Starting Off Right: A Good Gastrointestinal History
Shelly J. Olin, DVM, DACVIM (SAIM), University of Tennessee
M. Katherine Tolbert, DVM, PhD, DACVIM (SAIM), Texas A&M University
Part 2 of a 3-part series
Dogs and cats commonly present with gastro-intestinal (GI) signs, and gastritis (ie, stomach upset) is the second most common problem identified on pet insurance claims.1,2 Many signs (eg, vomiting, diarrhea, inappetence) are not specific to GI disease, and the workup and treatment can be frustrating for veterinarians and clients, especially if the patient does not respond to initial therapies. Careful consideration of the signalment and history, combined with a thorough physical examination, are paramount to narrowing the differential list and developing a diagnostic plan.Incorporating a quick, easy, standardized GI history checklist can formalize the medical interview, improve workflow efficiency, and help improve patient care.
With GI patients, the veterinary team must first determine illness chronicity and severity. Signs range from mild and self-limiting to severe and life-threatening; the former may resolve with empiric or symptomatic treatment, whereas the latter may warrant additional diagnostics. To develop a differential diagnosis list, the veterinarian must decide whether clinical signs are caused by primary GI disease or disease secondary to non-GI illness, or if they are a systemic disease manifestation. Clinical signs referable to another body system, including the respiratory tract and the cardiovascular, hepatobiliary, musculoskeletal, or neurologic systems, suggest non-GI illness or systemic disease and can be established by a comprehensive general history combined with a GI-specific history. (See Gastrointestinal History Veterinary Checklist Handout.)
Medical Interview Checklist
A detailed description of the patients specific GI signs is of utmost importance to determine the correct diagnostic path. Following are some examples in which taking time to expand the history would help narrow the differential list and define the actual problem:
Owners commonly describe regurgitation as vomiting, and failure to differentiate between the two may delay the correct diagnosis, lead to inappropriate treatment, and cause unnecessary client expense and frustration.
A patients diarrhea may be categorized as small-, large-, or mixed-bowel in origin and differentials considered for each.
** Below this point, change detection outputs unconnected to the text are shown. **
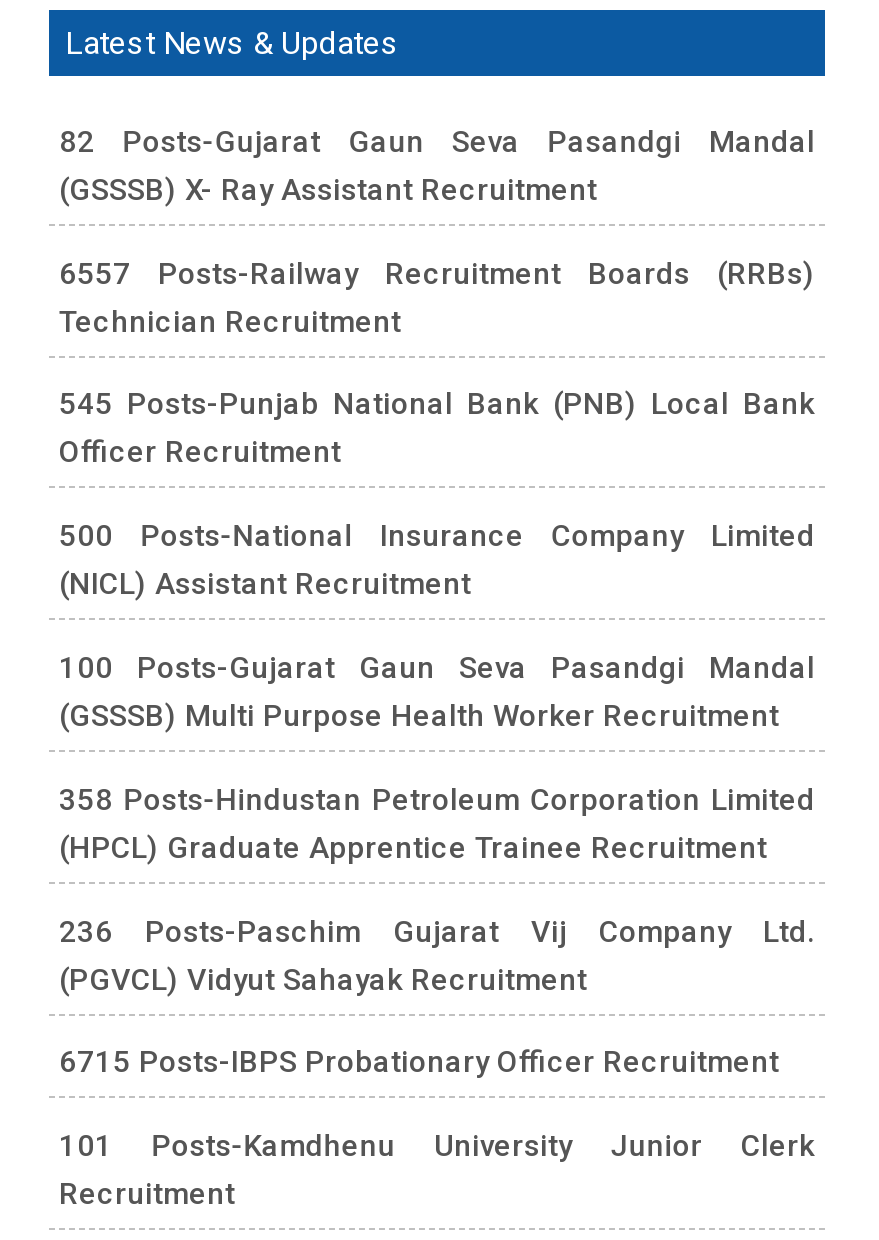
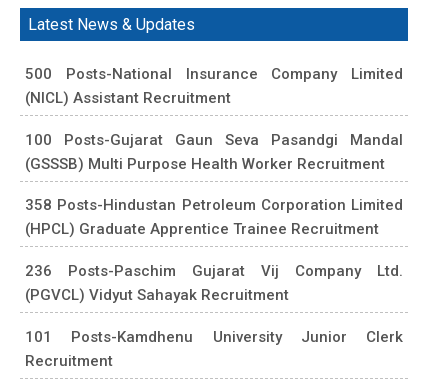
- 82 Posts-Gujarat Gaun Seva Pasandgi Mandal
- (GSSSB) X- Ray Assistant Recruitment
- 6557 Posts-Railway Recruitment Boards (RRBs)
- Technician Recruitment
- 545 Posts-Punjab National Bank (PNB) Local Bank
- Officer Recruitment

- 6715 Posts-IBPS Probationary Officer Recruitment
Whipworms, a common parasite, cause diarrhea of large-bowel origin and a fecal examination would be highly recommended. In comparison, a young German shepherd dog with diarrhea of small-bowel origin, polyphagia, and weight loss has exocrine pancreatic insufficiency highest on the differential list, and a trypsin-like immunoreactivity assay would be prioritized.
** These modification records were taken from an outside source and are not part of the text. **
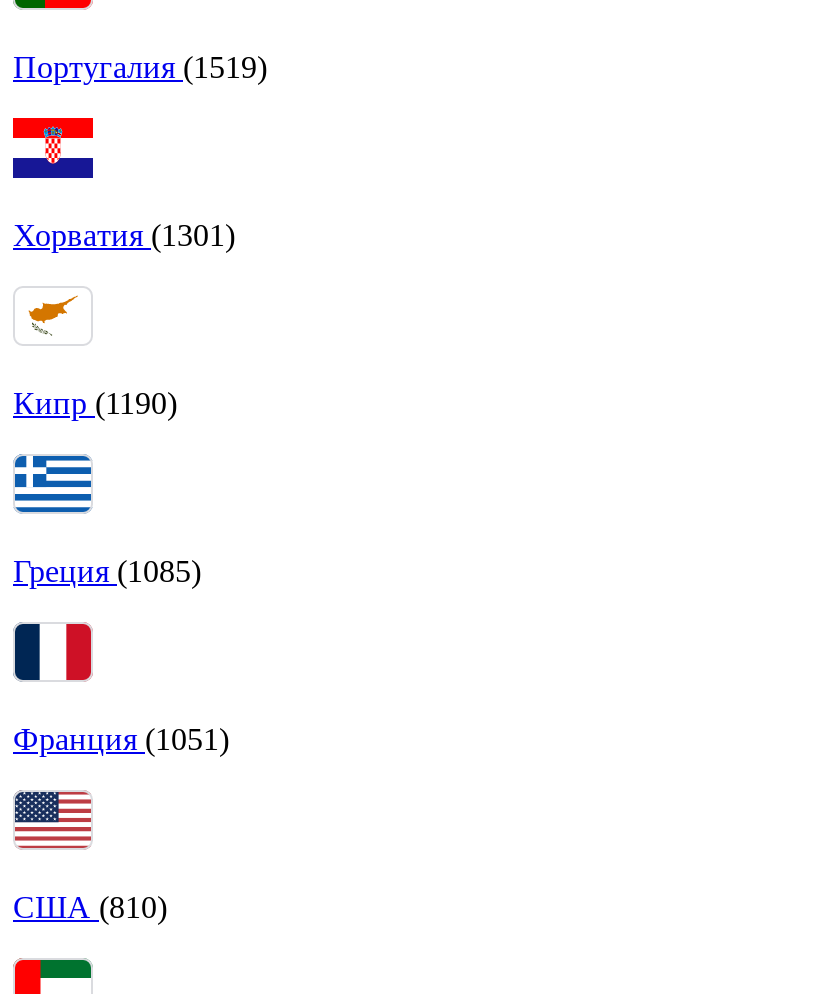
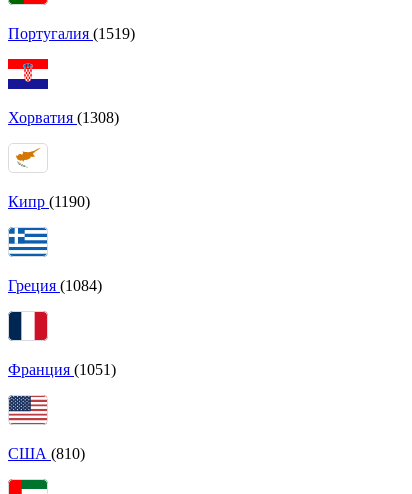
- Хорватия (1301)
+ Хорватия (1308)

- Греция (1085)
+ Греция (1084)
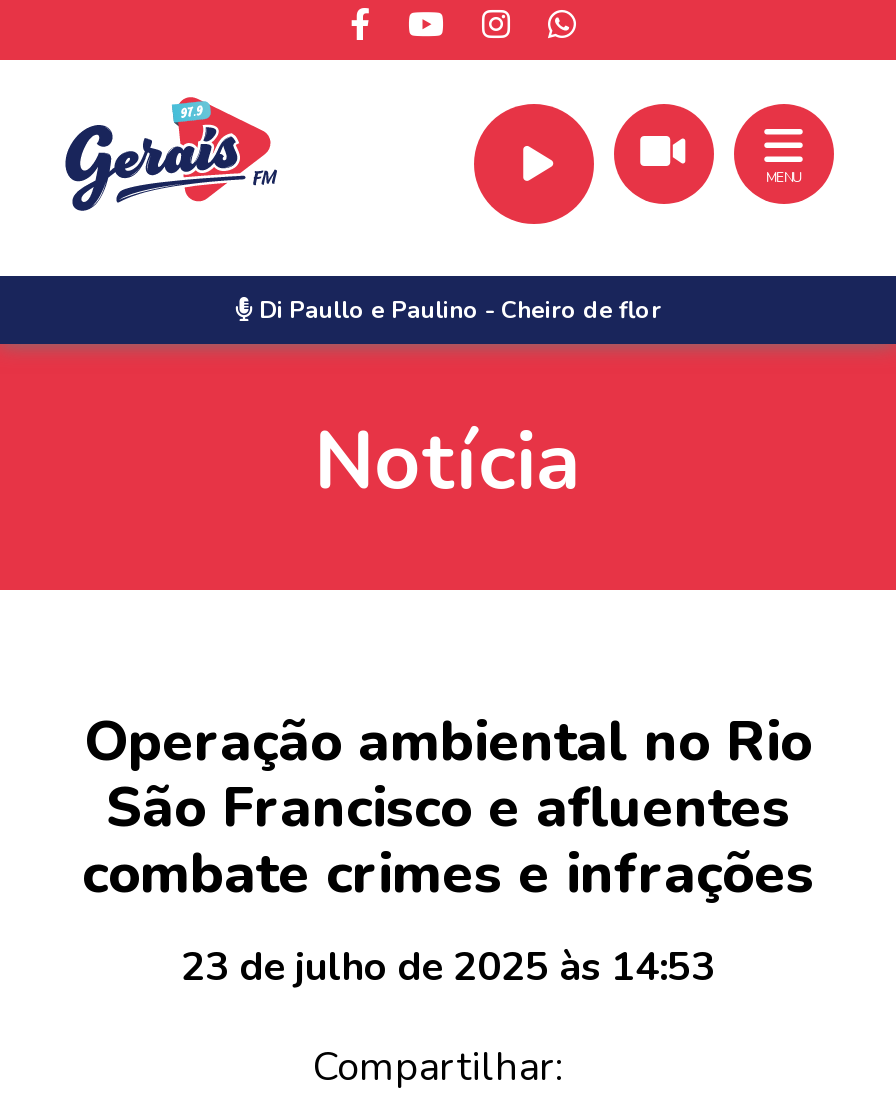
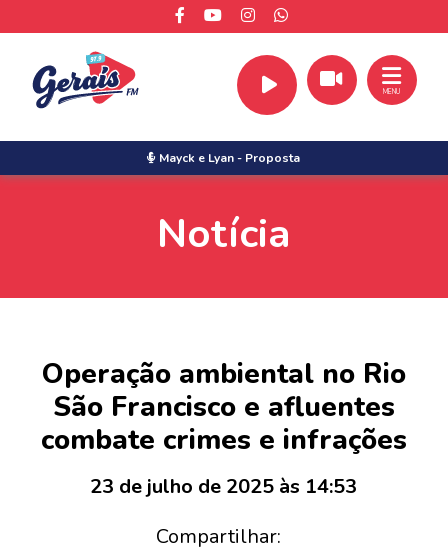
- Di Paullo e Paulino - Cheiro de flor
+ Mayck e Lyan - Proposta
Often, a thorough medical interview alone identifies or points to the cause of illness. Common examples include cases like these:
A young dog with a history of indiscriminate appetite is presented for acute vomiting and a GI foreign body is suspected
An outdoor cat that was not receiving monthly anthelmintic therapy is presented for chronic vomiting and first worked up for parasitic disease
The importance of using the medical interview to develop a complete and accurate understanding of the clinical signs cannot be over-emphasized. (See Part 1: General History & General History Veterinary Checklist Handout.)
GI History Checklist
Veterinarians commonly see patients with GI signs and a timely, accurate, and complete GI history expedites clinical problem-solving. Finding the time to obtain a complete GI history during a busy practice schedule may be challenging but will pay off in time saved defining the duration and severity of signs, determining the presence of non-GI signs, and providing a detailed description of specific GI signs that can guide the diagnostic plan.
Conclusion
Veterinary practices should use GI history and general history checklists, either separately or combined, to save time and improve efficiency in the workup and standard of care for dogs and cats with GI signs.